Web page edit records
————————
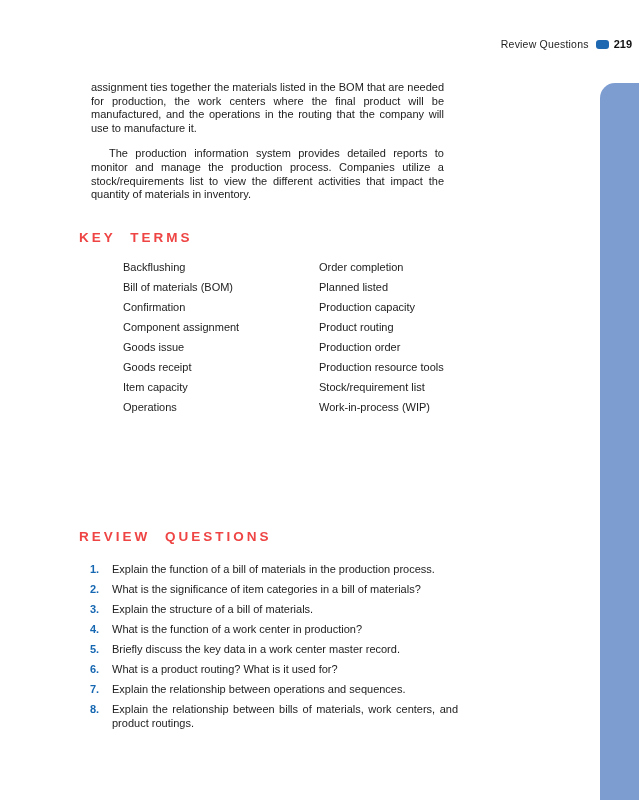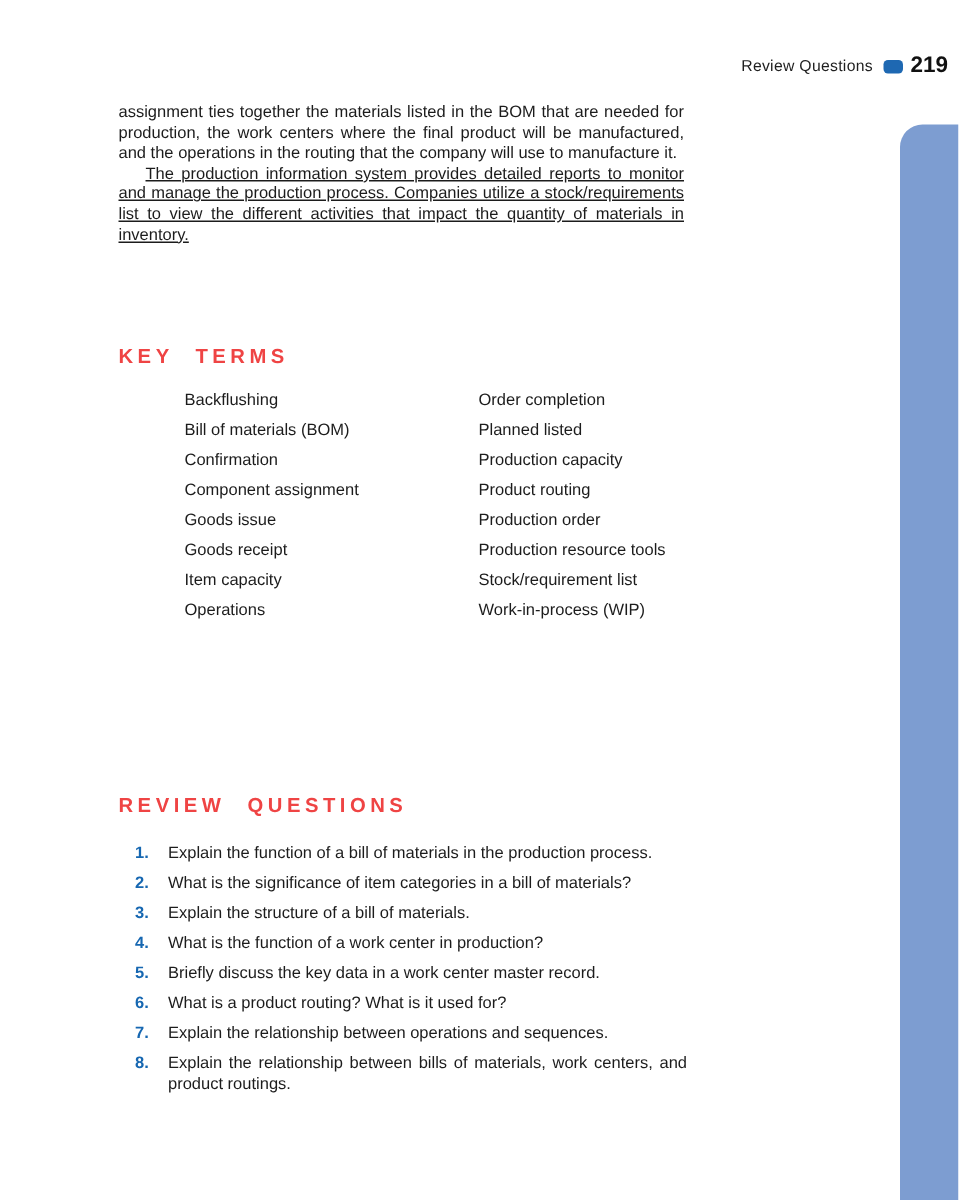--- a/index.html
+++ b/index.html
@@ -37,34 +37,34 @@
   }
   .rh-label { color: #1f1f1f; letter-spacing: 0.2px; }
   .rh-marker {
     display: inline-block;
     width: 13px;
     height: 9px;
     border-radius: 3px;
     background: #1e68b2;
     margin: 0 5px 0 7px;
   }
-  .rh-page { font-weight: bold; font-size: 15px; color: #111; }
+  .rh-page { font-weight: bold; font-size: 11px; color: #111; }
 
   
   .intro {
     position: absolute;
     left: 79px;
     top: 69px;
     width: 377px;
     font-size: 11px;
     line-height: 13.6px;
     text-align: justify;
   }
-  .intro p { margin: 0; }
-  .intro p.indent { text-indent: 18px; text-decoration: underline; }
+  .intro p { margin: 12px; }
+  .intro p.indent { text-indent: 18px; }
 
   
   .blue-heading {
     position: absolute;
     left: 79px;
     margin: 0;
     font-size: 13.5px;
     font-weight: bold;
     color: #ef4444;
     letter-spacing: 3px;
————————
▶ _Task instructions_
Read the entries and select each line where the word "text" is found.

▶ _Exercise output_
     text-align: justify;
-  .intro p.indent { text-indent: 18px; text-decoration: underline; }
+  .intro p.indent { text-indent: 18px; }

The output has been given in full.